RECORD SET below:

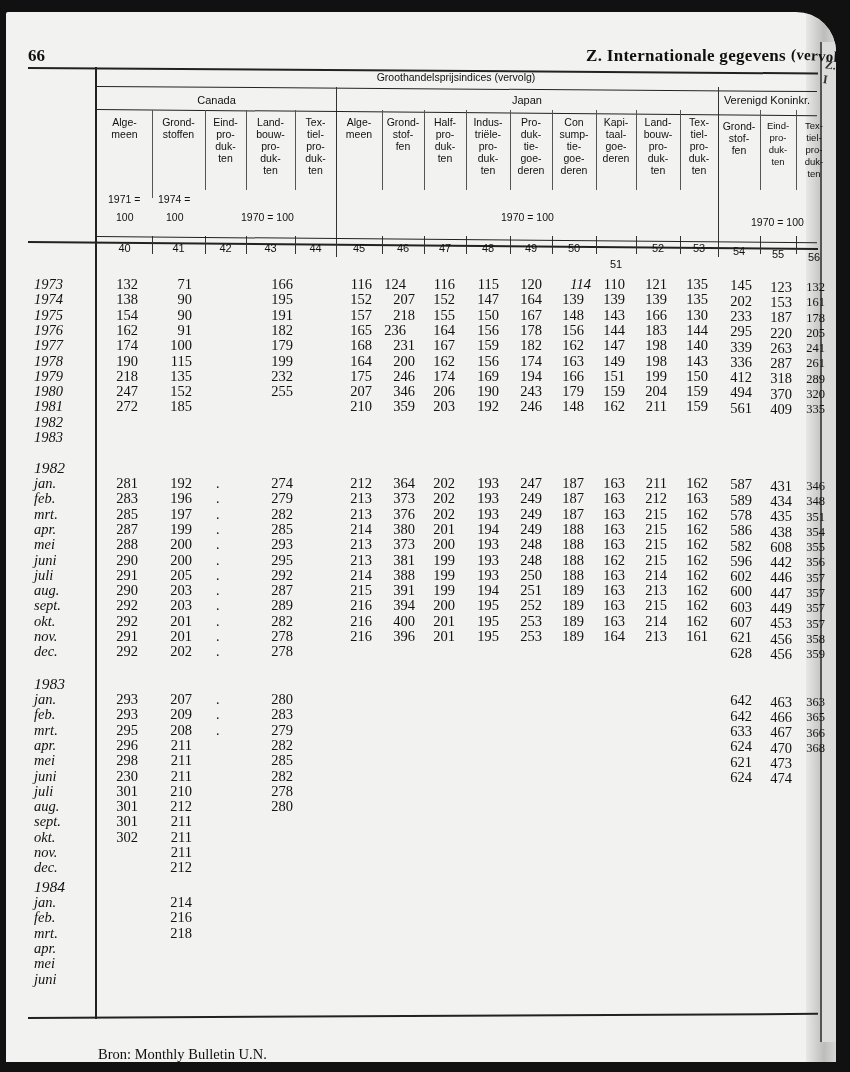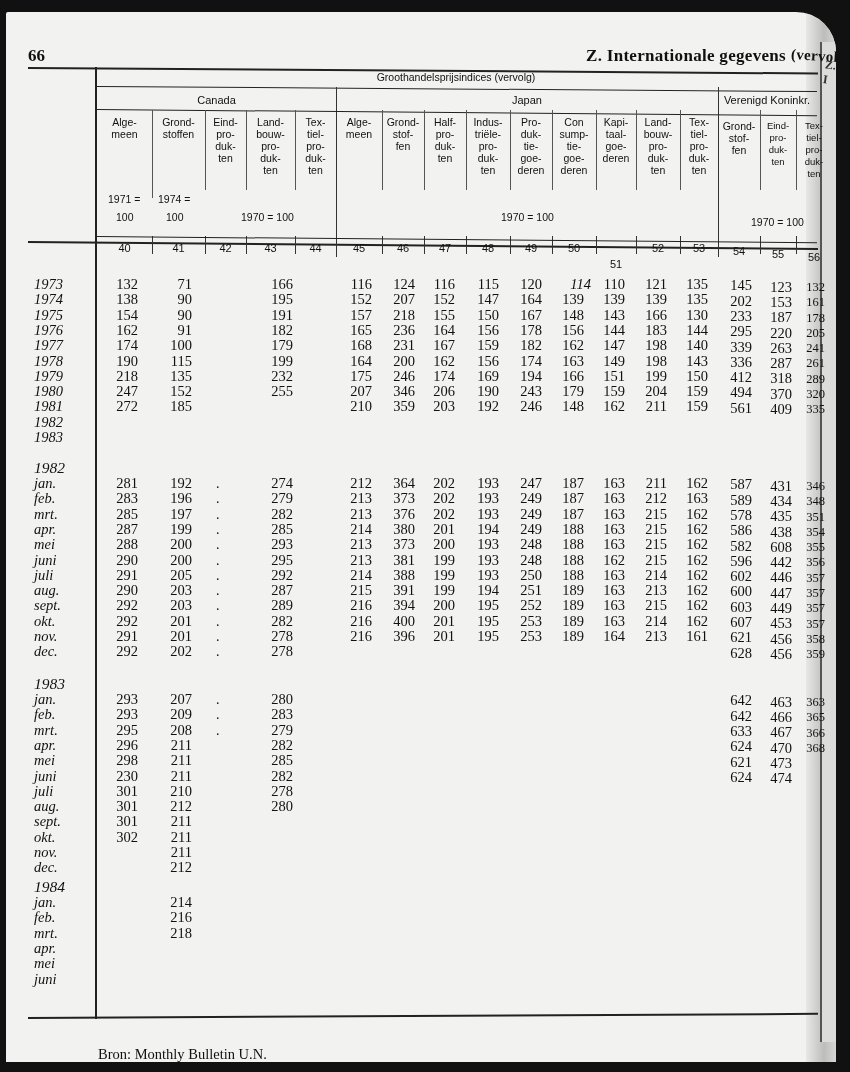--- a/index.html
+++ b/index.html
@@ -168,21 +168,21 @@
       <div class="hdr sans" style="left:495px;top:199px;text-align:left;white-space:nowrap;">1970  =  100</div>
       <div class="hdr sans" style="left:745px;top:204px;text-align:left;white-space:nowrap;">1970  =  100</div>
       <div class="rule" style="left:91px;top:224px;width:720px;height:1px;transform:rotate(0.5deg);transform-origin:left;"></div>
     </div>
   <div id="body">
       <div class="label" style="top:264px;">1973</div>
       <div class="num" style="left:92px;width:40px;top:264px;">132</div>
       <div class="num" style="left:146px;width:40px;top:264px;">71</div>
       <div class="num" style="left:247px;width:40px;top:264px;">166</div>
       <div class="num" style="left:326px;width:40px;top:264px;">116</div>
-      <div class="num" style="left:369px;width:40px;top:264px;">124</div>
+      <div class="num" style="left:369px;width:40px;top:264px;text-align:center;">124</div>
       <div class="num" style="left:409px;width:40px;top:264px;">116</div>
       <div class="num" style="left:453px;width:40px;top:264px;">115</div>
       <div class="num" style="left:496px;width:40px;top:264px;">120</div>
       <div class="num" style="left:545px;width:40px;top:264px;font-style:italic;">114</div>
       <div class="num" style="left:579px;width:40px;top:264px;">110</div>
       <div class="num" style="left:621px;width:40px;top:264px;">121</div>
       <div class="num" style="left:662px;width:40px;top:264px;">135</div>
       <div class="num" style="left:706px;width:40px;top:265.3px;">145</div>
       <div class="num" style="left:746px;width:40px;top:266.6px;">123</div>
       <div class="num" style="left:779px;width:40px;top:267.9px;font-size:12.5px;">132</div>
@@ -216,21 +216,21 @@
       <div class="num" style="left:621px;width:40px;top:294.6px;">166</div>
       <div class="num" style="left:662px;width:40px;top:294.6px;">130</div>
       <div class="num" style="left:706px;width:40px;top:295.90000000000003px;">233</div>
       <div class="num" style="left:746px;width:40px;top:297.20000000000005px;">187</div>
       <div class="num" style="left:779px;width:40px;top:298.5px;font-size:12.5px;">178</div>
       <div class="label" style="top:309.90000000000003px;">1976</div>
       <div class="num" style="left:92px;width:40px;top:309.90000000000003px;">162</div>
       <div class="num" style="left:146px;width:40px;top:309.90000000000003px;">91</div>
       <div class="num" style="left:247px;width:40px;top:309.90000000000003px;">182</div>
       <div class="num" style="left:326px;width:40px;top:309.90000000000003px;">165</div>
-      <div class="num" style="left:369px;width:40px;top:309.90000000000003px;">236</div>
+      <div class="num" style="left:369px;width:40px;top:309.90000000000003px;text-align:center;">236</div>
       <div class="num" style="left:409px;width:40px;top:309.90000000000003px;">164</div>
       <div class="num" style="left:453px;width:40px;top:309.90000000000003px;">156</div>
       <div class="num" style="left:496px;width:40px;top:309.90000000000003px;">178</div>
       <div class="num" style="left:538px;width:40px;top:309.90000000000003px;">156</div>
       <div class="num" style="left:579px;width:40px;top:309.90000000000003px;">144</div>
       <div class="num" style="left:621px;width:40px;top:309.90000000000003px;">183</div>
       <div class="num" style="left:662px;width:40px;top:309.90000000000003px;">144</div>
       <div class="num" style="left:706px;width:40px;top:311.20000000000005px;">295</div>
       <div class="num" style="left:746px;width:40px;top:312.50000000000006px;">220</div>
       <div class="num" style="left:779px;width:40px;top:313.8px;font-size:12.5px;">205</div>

End of RECORD SET.

- [YOUR GOAL]
Your answer must be the exact lines from the start of the data through the line with "-216,21 +216,21 @@", inclusive, and nothing else; pictures do not belong in it.

- [EXERCISE RESULT]
--- a/index.html
+++ b/index.html
@@ -168,21 +168,21 @@
       <div class="hdr sans" style="left:495px;top:199px;text-align:left;white-space:nowrap;">1970  =  100</div>
       <div class="hdr sans" style="left:745px;top:204px;text-align:left;white-space:nowrap;">1970  =  100</div>
       <div class="rule" style="left:91px;top:224px;width:720px;height:1px;transform:rotate(0.5deg);transform-origin:left;"></div>
     </div>
   <div id="body">
       <div class="label" style="top:264px;">1973</div>
       <div class="num" style="left:92px;width:40px;top:264px;">132</div>
       <div class="num" style="left:146px;width:40px;top:264px;">71</div>
       <div class="num" style="left:247px;width:40px;top:264px;">166</div>
       <div class="num" style="left:326px;width:40px;top:264px;">116</div>
-      <div class="num" style="left:369px;width:40px;top:264px;">124</div>
+      <div class="num" style="left:369px;width:40px;top:264px;text-align:center;">124</div>
       <div class="num" style="left:409px;width:40px;top:264px;">116</div>
       <div class="num" style="left:453px;width:40px;top:264px;">115</div>
       <div class="num" style="left:496px;width:40px;top:264px;">120</div>
       <div class="num" style="left:545px;width:40px;top:264px;font-style:italic;">114</div>
       <div class="num" style="left:579px;width:40px;top:264px;">110</div>
       <div class="num" style="left:621px;width:40px;top:264px;">121</div>
       <div class="num" style="left:662px;width:40px;top:264px;">135</div>
       <div class="num" style="left:706px;width:40px;top:265.3px;">145</div>
       <div class="num" style="left:746px;width:40px;top:266.6px;">123</div>
       <div class="num" style="left:779px;width:40px;top:267.9px;font-size:12.5px;">132</div>
@@ -216,21 +216,21 @@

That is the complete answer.